Residents living near the depot said there was a strong smell of petrol, with some vomiting because of the odour.
Thunder then rumbled twice, followed by an explosion at about 8pm.
Sri Haryati, a mother of three children, said the fire began to spread in their neighbourhood about 20 minutes later.
“I was crying and immediately grabbed our valuable documents and ran with my husband and children,” Ms Haryati said.
She said she heard smaller blasts as flames leapt from the depot compound.
The Indonesian Red Cross command centre revised the death toll to 15 from 17 after authorities found some victims were counted twice.
Rescuers continued searching for 16 reported missing or separated from their families during the incident.
About 49 are being treated in hospital. Some of the patients are in critical condition.
Acting Jakarta Governor Heru Budi Hartono said about 600 people were being taken to temporary shelters at government offices, a Red Cross command post and a sport stadium.
Some people went to a morgue at a police hospital in eastern Jakarta on Saturday morning to identify family members.

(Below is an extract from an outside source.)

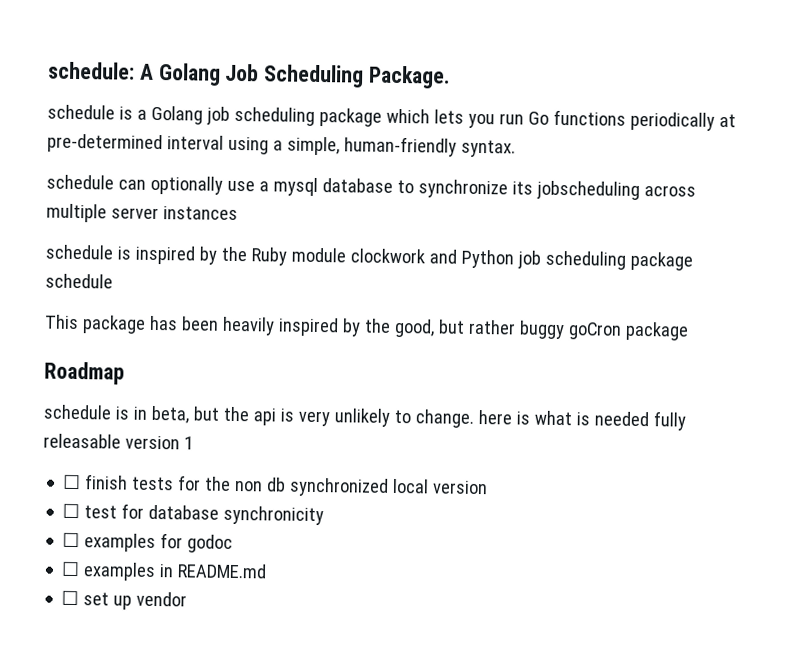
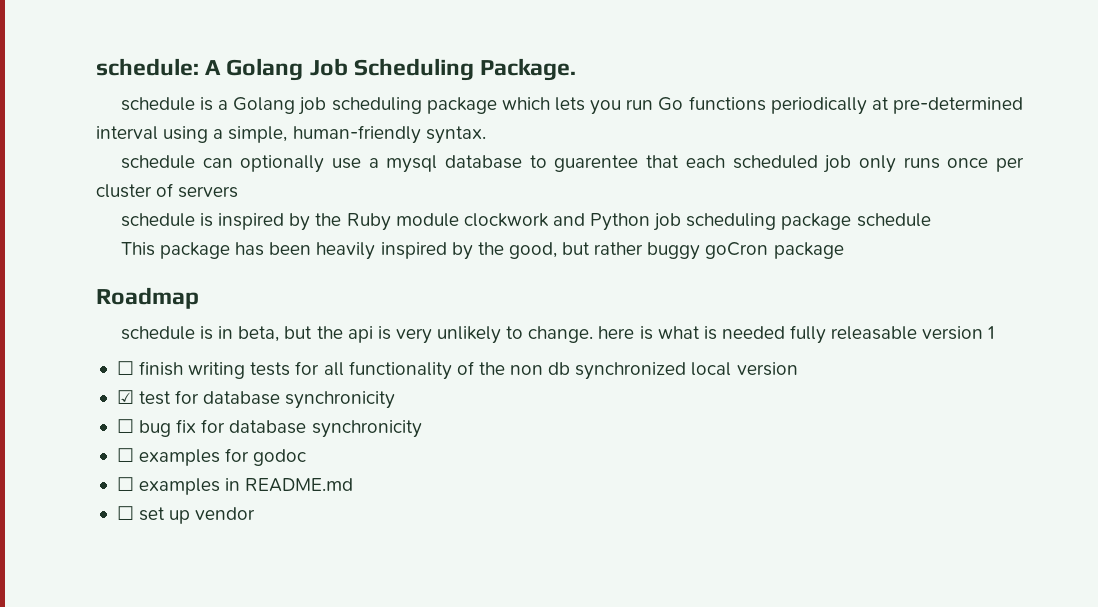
[417,179,696,200] [46,203,238,223] synchronize its jobscheduling across multiple server instances -> [554,155,1025,173] [96,183,239,198] guarentee that each scheduled job only runs once per cluster of servers
(129, 482) none -> [188,362,246,379] writing
(202, 483) none -> [323,361,474,380] all functionality of
[62,503,118,519] // ☐ test -> [116,390,396,409] [116,419,197,437] // ☑ test for database synchronicity // ☐ bug fix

“The condition of corpses made them hard to recognise ... they could only be identified through DNA and dental data,” said Trunoyudo Wisnu Andiko, a representative of Jakarta Police.
Nicke Widyawati, president director and chief executive of Pertamina, apologised for the incident and said the company would provide help to affected communities.
“We will carry out a thorough evaluation and reflection internally to prevent similar incidents from happening again,” Ms Widyawati said.
She said Pertamina ensured the supply of fuel oil would be safe.
The company will utilise supplies from several fuel terminals on Java island and support the Cilacap and Balongan refineries, which are channelled by sea to the Tanjung Priok terminal in North Jakarta.
Friday’s fire was the second large blaze at the Plumpang fuel depot. In 2014, a fire at the site engulfed at least 40 houses, but no casualties were reported.
Fahmy Radhi, an energy analyst from Gajah Mada University in Yogyakarta, urged Pertamina and the government to move the depot away from residential settlements.
He accused the company of negligence and said it did not use international standard security systems, Indonesia's Kompas TV reported.
He said regular inspections should be conducted at the site to avoid fires.
An oil spill in 2018 caused a fire that killed five and sickened hundreds in the port city of Balikpapan. Authorities said it came from a broken pipe that Pertamina was using to transfer crude oil.
In March 2021, a fire at Cilacap petrol storage centre at the largest oil refinery on the main island of Java injured at least 20.
Cilacap is one of six Pertamina refineries with a processing capacity of 270,000 barrels a day.
Eight months later, more than 900 people were moved to safety after a fire at the Pertamina Balongan Refinery in West Java province.